ビルのほとんどは鉄筋コンクリート造であったり、鉄骨造なのですが、住宅のほとんどは木造です。
鉄筋コンクリート造や鉄骨造は、足下がどれだけ濡れようが、それだけで構造体の中に湿気が入り、影響を与える訳ではありません。特に鉄筋コンクリート造などは、雨が当たろうがへのカッパです。
しかし、木造住宅はそうはいきません。外壁がずっと濡れている・・と言うことは、その影響で、構造体、すなわち壁の中の木材がいつも湿気た状態、あるいは湿気やすい状態になっているのです。木材に湿気は大敵です。
つまり、鉄筋コンクリート造や鉄骨造であれば、何も問題のない外壁の濡れであっても、木材が構造体である木造住宅では、外壁が長時間濡れることで生じる湿気は建物の耐久性に致命的なダメージを与えかねません。
シーリング体積の違い ビルの25%以下(劣化を早めるだけ )
もう一つの問題があります。
それはサイディングやガルバニューム鋼板に使われシーリングの厚みです。
ビルやマンションで使われるシーリングは、幅15mm、厚みが10mm程度あるのに、住宅のそれは、幅が10mm程度、厚みに至っては6mm程度もありません。(右図)

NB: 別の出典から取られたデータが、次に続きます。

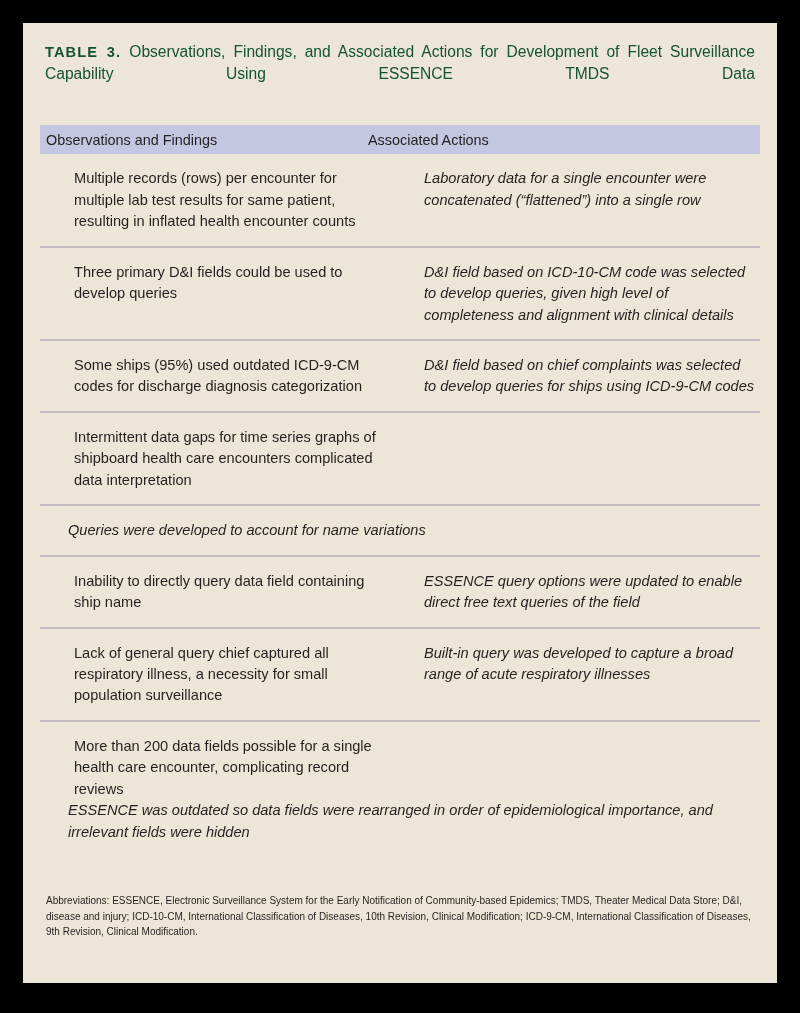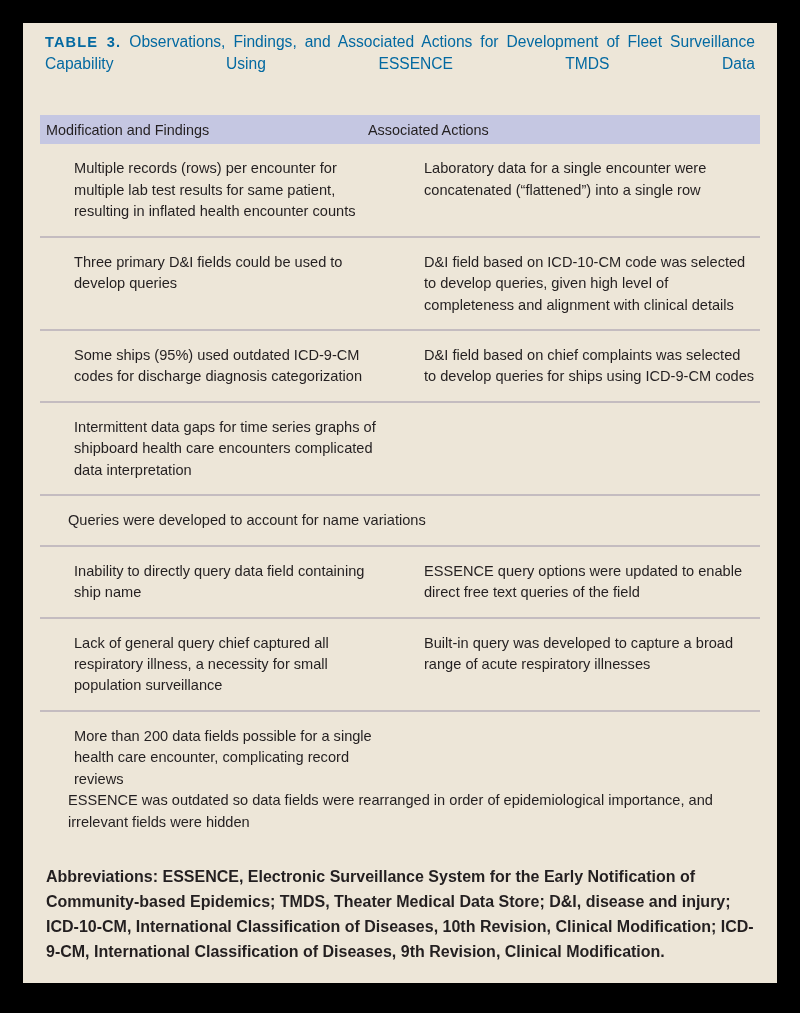--- a/index.html
+++ b/index.html
@@ -21,24 +21,24 @@
     width: 754px;
     height: 960px;
     background: #ede6d8;
     box-sizing: border-box;
     padding: 0;
     overflow: hidden;
   }
 
   
   .table-title {
-    padding: 8px 22px 0 22px;
+    padding: 18px 22px 0 22px;
     font-size: 15.6px;
     line-height: 1.42;
-    color: #0369a1;
+    color: #14532d;
     text-align: justify;
     text-justify: inter-word;
   }
   .table-title .title-label {
     font-weight: bold;
     letter-spacing: 1.1px;
     font-size: 14.6px;
   }
   .table-title .title-text {
     font-weight: normal;
@@ -92,44 +92,44 @@
     margin-left: 28px;
   }
   .cell.col-a {
     width: 328px;
     padding-left: 6px;
     padding-right: 16px;
   }
   .cell.col-b {
     flex: 1;
     padding-right: 4px;
+    font-style: italic;
   }
 
   
   .footnote {
-    margin: 19px 17px 0 17px;
+    margin: 37px 17px 0 17px;
     padding-left: 6px;
     padding-right: 6px;
-    font-size: 16px;
+    font-size: 10px;
     line-height: 1.56;
     color: #231f20;
-    font-weight: bold;
   }
 </style>
 </head>
 <body>
 
 <div class="table-card">
 
   <div class="table-title">
     <span class="title-label">TABLE 3.</span><span class="title-text"> <span>Observations, Findings, and Associated Actions for Development of Fleet Surveillance Capability Using ESSENCE TMDS Data</span></span>
   </div>
 
   <div class="col-header-row">
-    <div class="col-header col-a">Modification and Findings</div>
+    <div class="col-header col-a">Observations and Findings</div>
     <div class="col-header col-b">Associated Actions</div>
   </div>
 
   <div class="table-body">
 
     <div class="table-row">
       <div class="cell col-a">Multiple records (rows) per encounter for multiple lab test results for same patient, resulting in inflated health encounter counts</div>
       <div class="cell col-b">Laboratory data for a single encounter were concatenated (“flattened”) into a single row</div>
     </div>
 

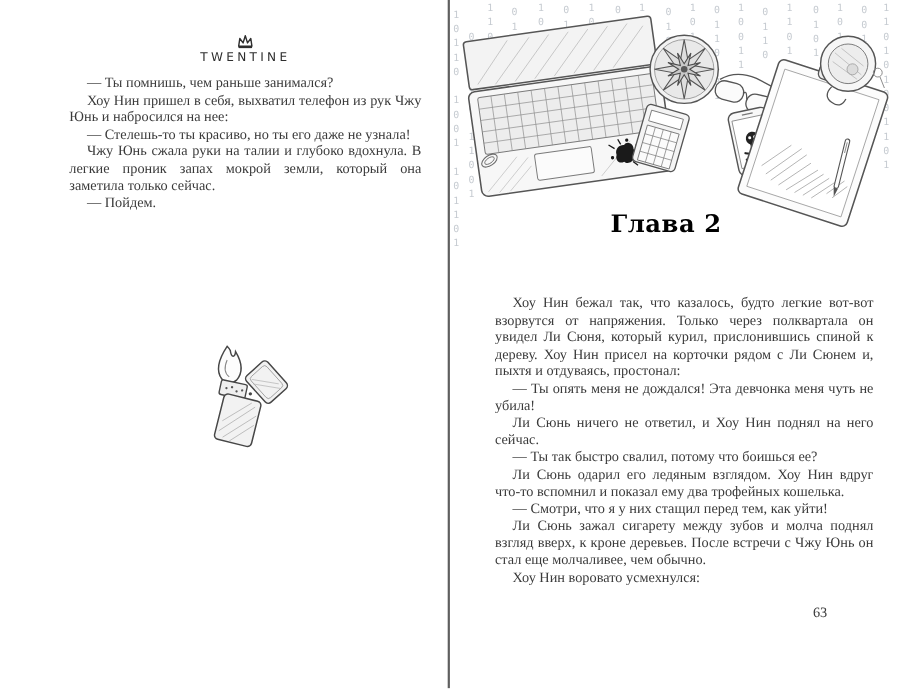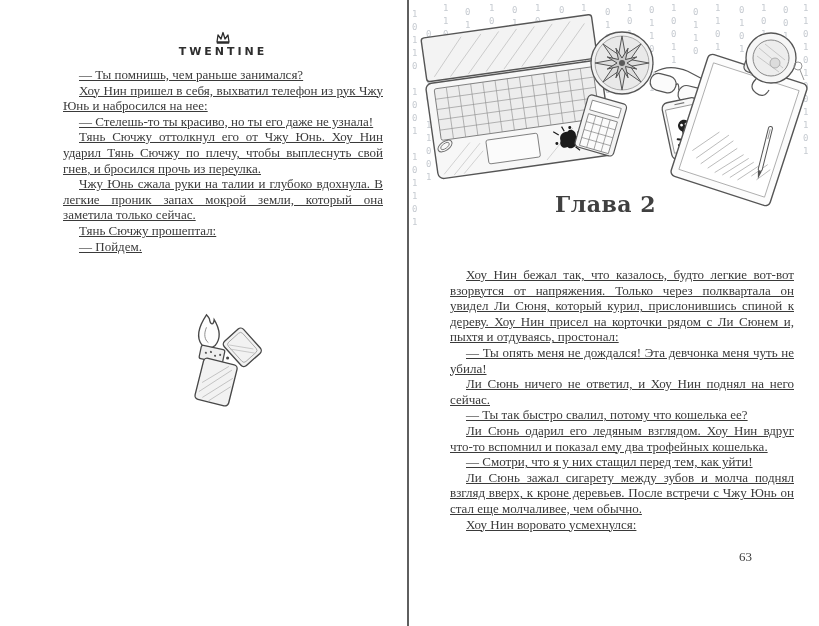--- a/index.html
+++ b/index.html
@@ -12,42 +12,42 @@
     position:absolute; left:407px; top:0; width:2px; height:626px;
     background:#5f5f5f;
   }
   
   .page-left { position:absolute; left:0; top:0; width:407px; height:626px; }
   .logo {
     position:absolute; left:63px; top:31px; width:320px; text-align:center;
   }
   .logo svg { display:block; margin:0 auto 1px auto; }
   .brand-name {
-    font-family:"DejaVu Sans", sans-serif; font-size:11px; font-weight:700;
+    font-family:"DejaVu Sans", sans-serif; font-size:11px; font-weight:400;
     letter-spacing:3px; color:#2e2e2e;
   }
   .text-col {
     text-align:justify; font-size:13px; line-height:15.6px; color:#3a3a3a;
   }
-  .text-col p { text-indent:16px;text-decoration:underline; }
+  .text-col p { text-indent:16px; }
   .text-left { position:absolute; left:63px; top:67px; width:320px; }
   .lighter-wrap { position:absolute; left:170px; top:310px; width:96px; height:98px; }
   
   .page-right { position:absolute; left:409px; top:0; width:410px; height:626px; }
   .illustration { position:absolute; left:0; top:0; width:410px; height:262px; }
   .bincol {
     position:absolute; font-family:"DejaVu Sans Mono", monospace;
     font-size:9px; line-height:13px; color:#c6cbd1; white-space:pre-line;
     text-align:center;
   }
   .desk-svg { position:absolute; left:0; top:0; }
   .chapter-title {
     position:absolute; left:146px; top:191px;
     font-family:"DejaVu Serif", serif; font-weight:bold; font-size:22px;
-    letter-spacing:0.5px; color:#404040;
+    letter-spacing:0.5px; color:#000000;
   }
   .text-right { position:absolute; left:41px; top:267px; width:344px; }
   .page-number {
     position:absolute; left:330px; top:549px; font-size:13px; color:#3a3a3a;
   }
 </style>
 </head>
 <body>
 
 <div class="book">
@@ -58,23 +58,21 @@
       <svg width="18" height="13" viewBox="0 0 18 13">
         <path d="M3,11 L4,4 L7,8 L9,1.5 L11,8 L14,4 L15,11 Z M3.4,12.2 L14.6,12.2" fill="none" stroke="#2e2e2e" stroke-width="1.3" stroke-linejoin="round" stroke-linecap="round"></path>
       </svg>
       <div class="brand-name">TWENTINE</div>
     </div>
 
     <div class="text-col text-left">
         <p>— Ты помнишь, чем раньше занимался?</p>
         <p>Хоу Нин пришел в себя, выхватил телефон из рук Чжу Юнь и набросился на нее:</p>
         <p>— Стелешь-то ты красиво, но ты его даже не узнала!</p>
-        <p>Тянь Сючжу оттолкнул его от Чжу Юнь. Хоу Нин ударил Тянь Сючжу по плечу, чтобы выплеснуть свой гнев, и бросился прочь из переулка.</p>
         <p>Чжу Юнь сжала руки на талии и глубоко вдохнула. В легкие проник запах мокрой земли, который она заметила только сейчас.</p>
-        <p>Тянь Сючжу прошептал:</p>
         <p>— Пойдем.</p>
       </div>
 
     <div class="lighter-wrap">
       <svg width="96" height="98" viewBox="0 0 100 100">
 
         <path d="M38,4 C30,16 27,27 33,35 C36,39 43,40 47,36 C53,29 52,19 46,9 C45.5,15 42,15 41,8 C40.2,6 39,5 38,4 Z" fill="#fdfdfd" stroke="#474747" stroke-width="1.4"></path>
         <path d="M38,17 C35,24 36,30 40,33" fill="none" stroke="#8a8a8a" stroke-width="1"></path>
 
         <g transform="rotate(12 44 46)">
@@ -315,21 +313,21 @@
         </g>
       </svg>
     </div>
 
     <div class="chapter-title">Глава 2</div>
 
     <div class="text-col text-right">
         <p>Хоу Нин бежал так, что казалось, будто легкие вот-вот взорвутся от напряжения. Только через полквартала он увидел Ли Сюня, который курил, прислонившись спиной к дереву. Хоу Нин присел на корточки рядом с Ли Сюнем и, пыхтя и отдуваясь, простонал:</p>
         <p>— Ты опять меня не дождался! Эта девчонка меня чуть не убила!</p>
         <p>Ли Сюнь ничего не ответил, и Хоу Нин поднял на него сейчас.</p>
-        <p>— Ты так быстро свалил, потому что кошелька ее?</p>
+        <p>— Ты так быстро свалил, потому что боишься ее?</p>
         <p>Ли Сюнь одарил его ледяным взглядом. Хоу Нин вдруг что-то вспомнил и показал ему два трофейных кошелька.</p>
         <p>— Смотри, что я у них стащил перед тем, как уйти!</p>
         <p>Ли Сюнь зажал сигарету между зубов и молча поднял взгляд вверх, к кроне деревьев. После встречи с Чжу Юнь он стал еще молчаливее, чем обычно.</p>
         <p>Хоу Нин воровато усмехнулся:</p>
       </div>
 
     <div class="page-number">63</div>
   </div>
 </div>
 

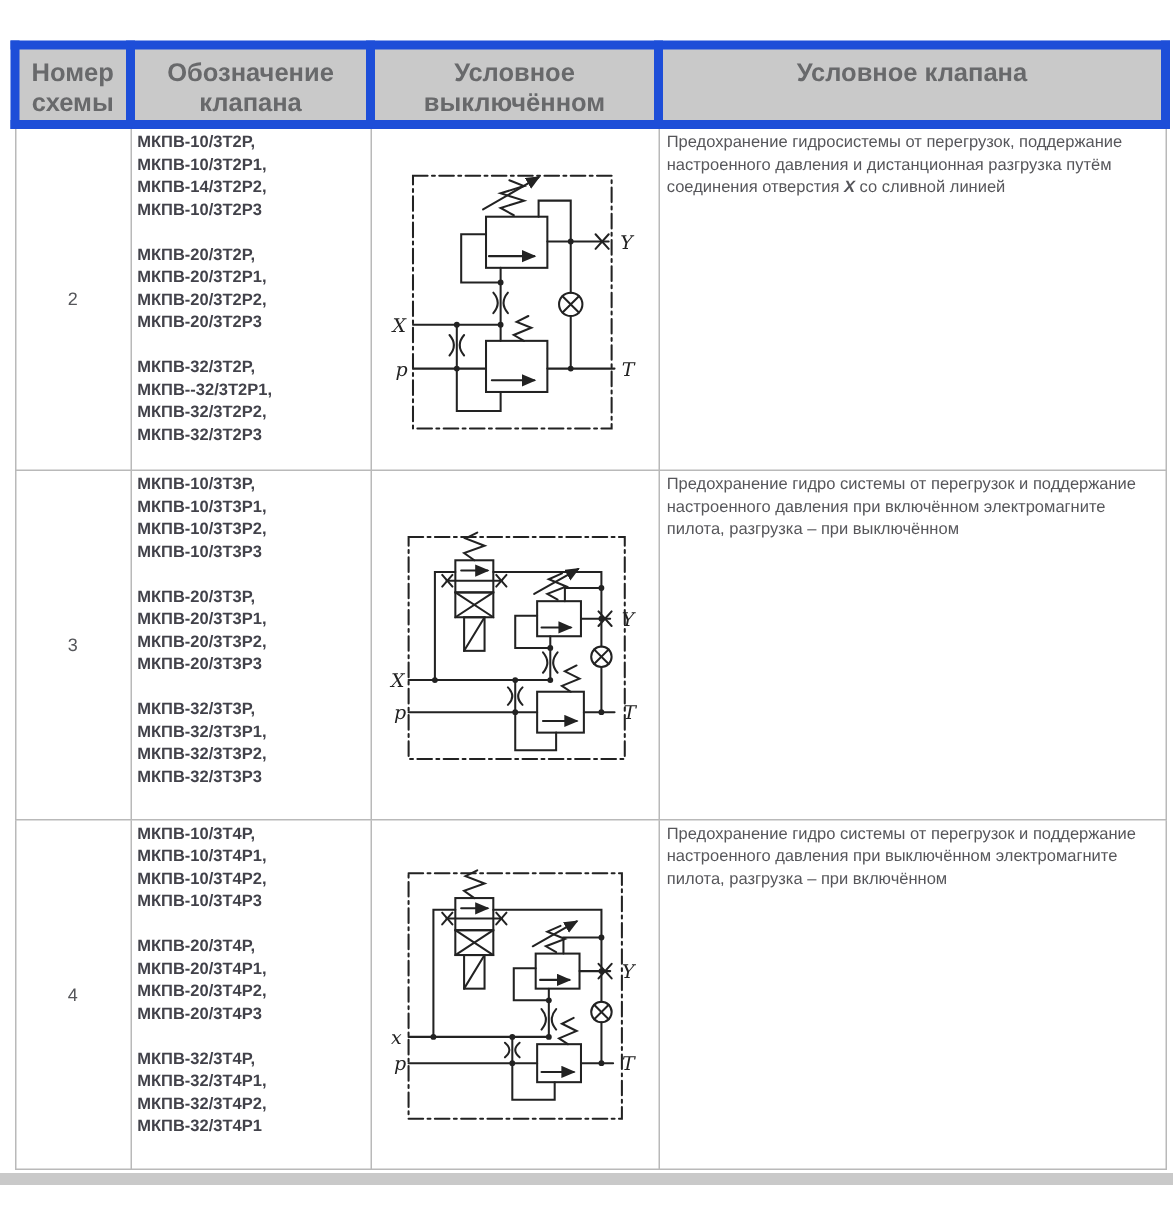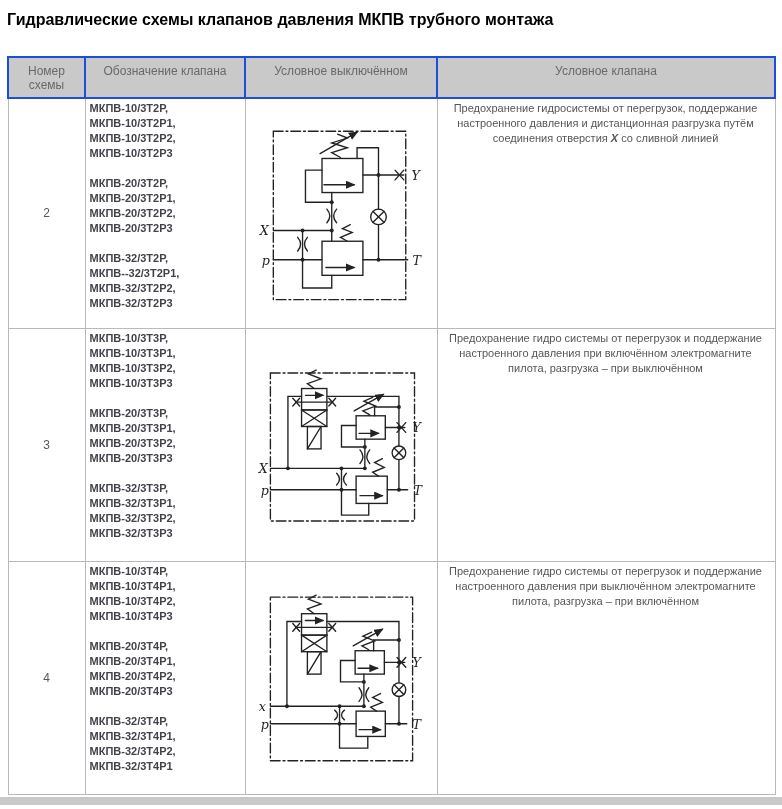--- a/index.html
+++ b/index.html
@@ -1,46 +1,45 @@
 <!DOCTYPE html>
 <html lang="ru"><head>
 <meta charset="utf-8">
 <style>
   html,body{margin:0;padding:0;background:#fff;}
   body{width:782px;font-family:"Liberation Sans", sans-serif;color:#000;}
   .content{padding:0 7px;}
   .page-title{font-size:16px;font-weight:bold;color:#000;margin:6px 0 0 0;padding-top:5px;}
   table.valves{border-collapse:collapse;margin-top:27px;width:767px;table-layout:fixed;}
   table.valves, table.valves td{border:1px solid #b9b9b9;}
-  th{background:#c9c9c9;color:#68696b;font-weight:normal;font-size:12px;
-     border:2px solid #1d4ed8;vertical-align:top;padding-top:6px;height:32px;}
+  th{background:#c9c9c9;color:#68696b;font-weight:bold;font-size:17px;
+     border:6px solid #1d4ed8;vertical-align:top;padding-top:6px;height:32px;}
   td{vertical-align:top;background:#fff;}
   tr.scheme-row-2{height:230px;}
   tr.scheme-row-3{height:233px;}
   tr.scheme-row-4{height:233px;}
   .num-cell{vertical-align:middle;text-align:center;color:#55565a;font-size:12px;}
   .desig-cell{font-weight:bold;color:#42424a;font-size:11px;line-height:15px;
               padding:2px 2px 0 4px;white-space:pre-line;}
   .diagram-cell{vertical-align:middle;text-align:center;padding:0;}
-  .func-cell{color:#56565a;font-size:11px;line-height:15px;padding:2px 6px 0 5px;text-align:center;}
+  .func-cell{color:#56565a;font-size:11px;line-height:15px;padding:2px 6px 0 5px;}
   .func-em{font-weight:bold;font-style:italic;}
   svg.schematic{display:inline-block;vertical-align:middle;}
   svg.schematic .ln{stroke:#222;stroke-width:1.4;fill:none;stroke-linecap:round;}
   svg.schematic .dd{stroke-dasharray:10 3 2 3;}
   svg.schematic .dot{fill:#222;stroke:none;}
   svg.schematic text.port{font-family:"DejaVu Serif", serif;font-style:italic;
                           font-size:13px;fill:#222;stroke:none;}
   .next-table-strip{height:8px;background:#c9c9c9;margin-top:2px;width:782px;}
 </style>
 </head>
 <body>
 
 <div class="content">
 
-  <h1 class="page-title">Гидравлические схемы клапанов давления МКПВ трубного монтажа</h1>
 
   <table class="valves">
     <colgroup>
       <col style="width:77px">
         <col style="width:160px">
         <col style="width:192px">
         <col style="width:338px">
     </colgroup>
     <thead>
       <tr>
@@ -49,21 +48,21 @@
         <th>Условное выключённом</th>
         <th>Условное клапана</th>
       </tr>
     </thead>
     <tbody>
 
       <tr class="scheme-row-2">
         <td class="num-cell">2</td>
         <td class="desig-cell">МКПВ-10/3Т2Р,
 МКПВ-10/3Т2Р1,
-МКПВ-10/3Т2Р2,
+МКПВ-14/3Т2Р2,
 МКПВ-10/3Т2Р3
 
 МКПВ-20/3Т2Р,
 МКПВ-20/3Т2Р1,
 МКПВ-20/3Т2Р2,
 МКПВ-20/3Т2Р3
 
 МКПВ-32/3Т2Р,
 МКПВ--32/3Т2Р1,
 МКПВ-32/3Т2Р2,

体積を比較すれば、住宅で使われているシーリングの体積は、ビルやマンションで使われているシーリング体積のわずかに25%程度にしかなりません。
しかし、使われているシーリング材料自体はビル用も住宅用も同じです。
そうすると体積が小さいほど、自明のことですね。
このようなシーリングの体積の違いも知らずに、ビル風外観を追い求めるのは、建築技術を知らない危険な行為です。
こうなる原因は、住宅を設計する設計者や施工者がビルやマンションなどの一般建築を知らないと言うことに尽きます。
おなじ「建築」という分野でありながら、一般建築の世界と住宅の世界の業界間の交流はありませんので、自分の世界の技術だけしか知らないのです。
外観はスッキリ。
でも、足もとは雨が降ればいつも水浸し。
足の中まで湿気てる・・ということを想像しながらモダンなデザインを指向されているのでしょうか。
このデータを見てしまうと、そういう感を深くしてしまいます。
格好の良いデザイン性だけを強調し、デメリットを絶対に言わないこのスタイル。
チョット考えさせられるデータです。